Ali remembered one other thing about the encounter. He said the bottom of Kisby's jeans was wet and sandy.

Authorities say they believe that before they bought the gas, Arno and Kisby dumped Caballero's body. It was found May 30, badly decomposed, on the side of a sandy farm road in Hamilton Township, not far from the Exxon.

Caballero, officials said, had been stabbed repeatedly in the chest.

Investigators allege that after purchasing the gas, Kisby and Arno drove the Lincoln to where they had left the Toyota. Then, one in each car, they drove to Gloucester Township and set the Lincoln on fire.

Arno, who had burns on his hands, chest, and face at the time of his arrest, was caught in the fire's back draft, police say.

They say they believe the couple then drove the Toyota to the Plaza complex, where they remained for four days, leaving at least once to go to a Kmart in Pleasantville where Kisby allegedly shoplifted bandages and ointment to treat Arno.

They fled after a confrontation with guards at the store.

Arno, according to a law enforcement source, told his grandmother that he had been burned in a barbecue accident.
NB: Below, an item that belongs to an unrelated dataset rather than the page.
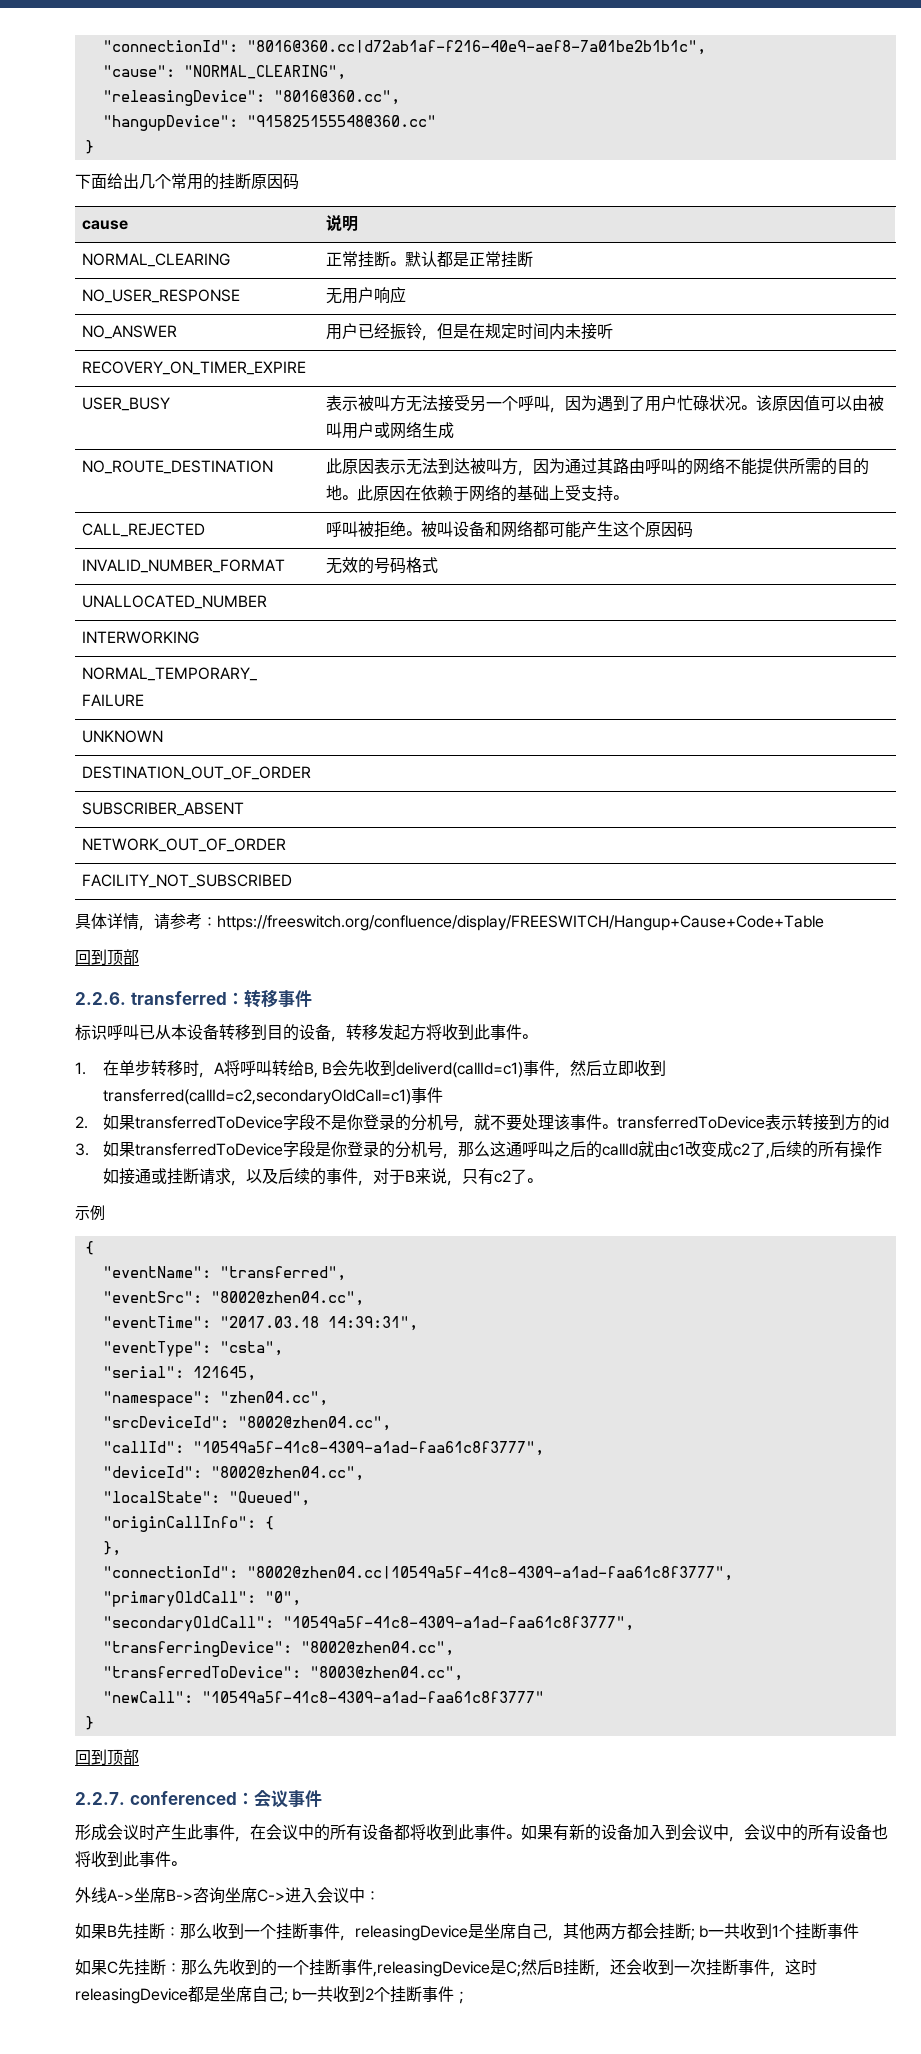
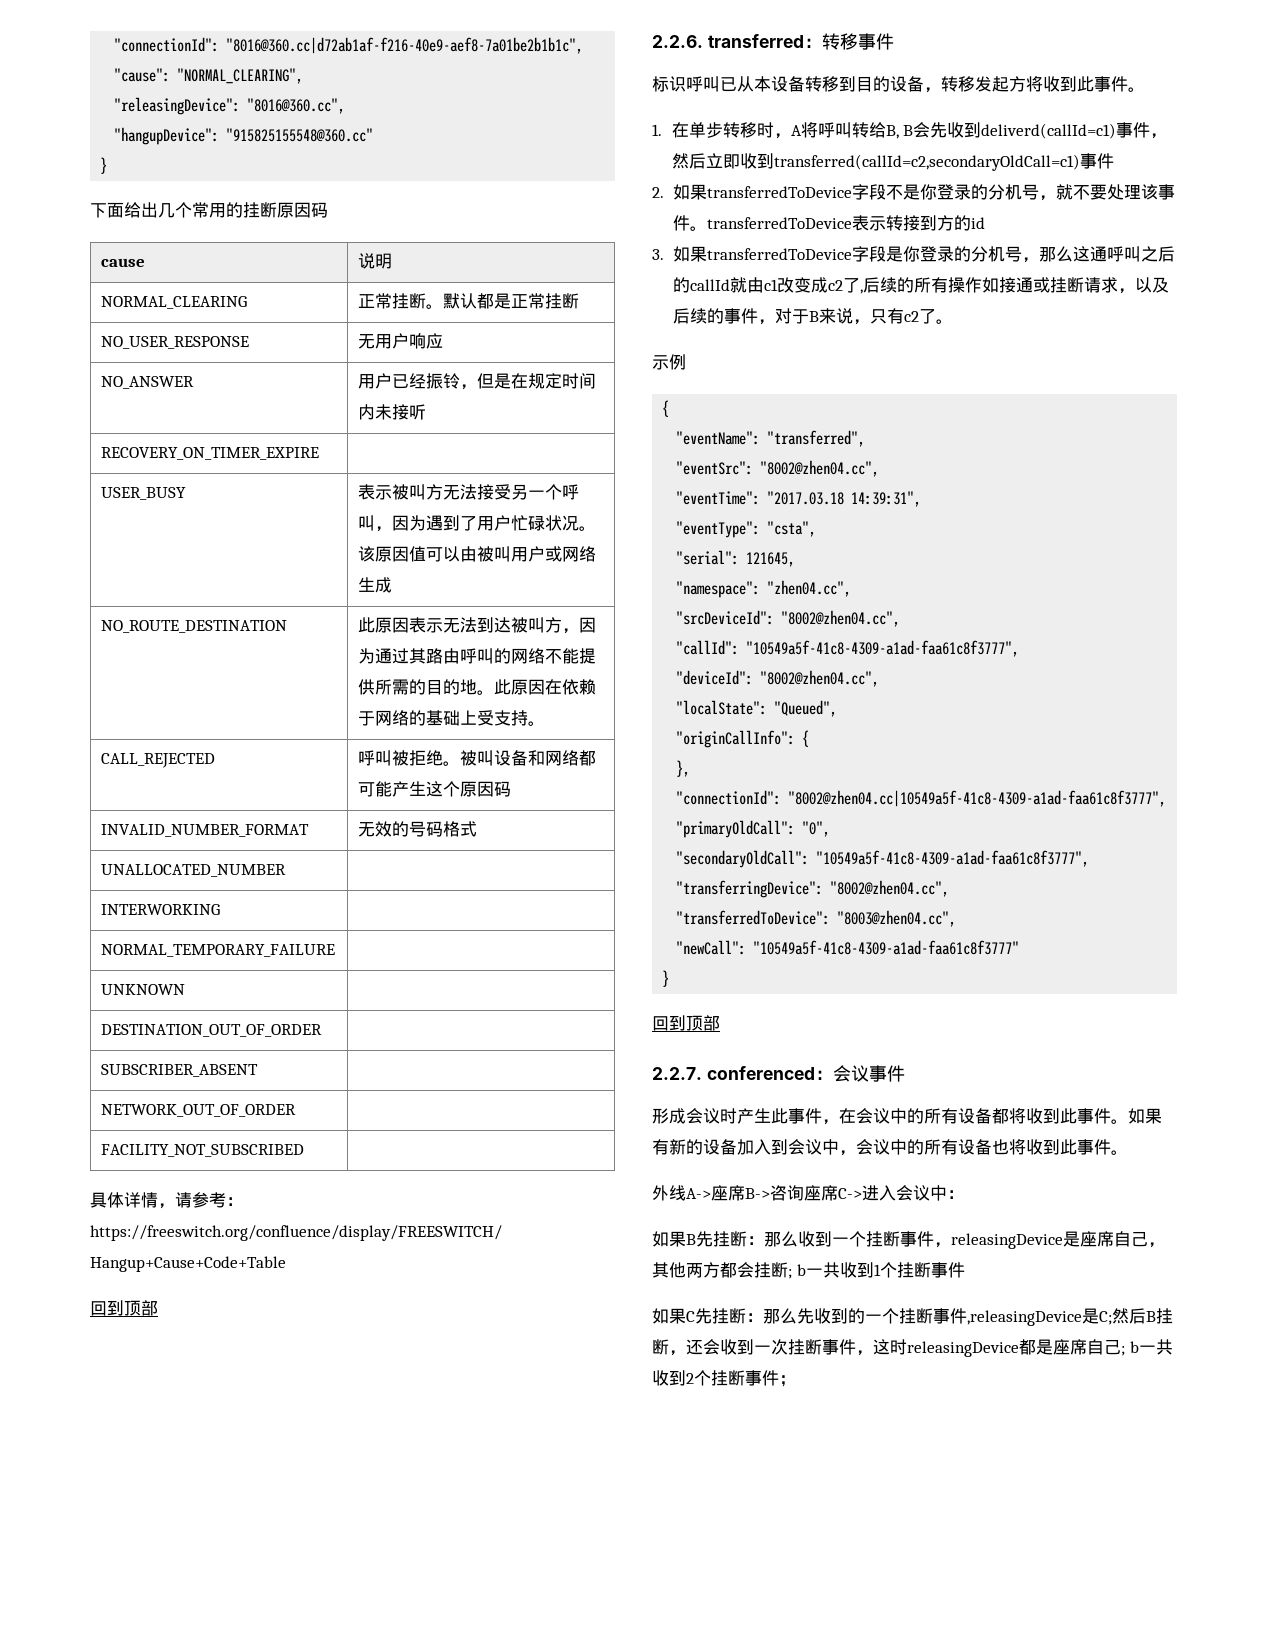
[134,1887,150,1903] 坐 -> [711,1185,728,1201] 座
[225,1887,241,1903] 坐 -> [804,1185,821,1201] 座
[484,1923,500,1939] 坐 -> [1080,1231,1097,1247] 座
[220,1986,236,2002] 坐 -> [1053,1339,1070,1355] 座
Two days after the incident at the Kmart, the couple botched the attempt to steal the van from the condo garage, investigators say.

A few hours later, they showed up on foot at the Golden Key Motel on the Black Horse Pike.

Motel owner Sunny Patel said Kisby checked in under her own name and paid $35 for one night. She and Arno moved into Room 112. The next morning, he said, she paid for a second night.

That afternoon, police arrived and arrested them.

"It was just a robbery gone bad," one police source said.

The evidence gathered in the week between Caballero's abduction and the arrests is "overwhelming," he said.

Asked why anyone would kill a stranger in what amounted to a $300 robbery, the veteran officer sighed.

"You can't look at this from a normal person's perspective," he said. "I've seen people killed for $20. It doesn't have to make sense."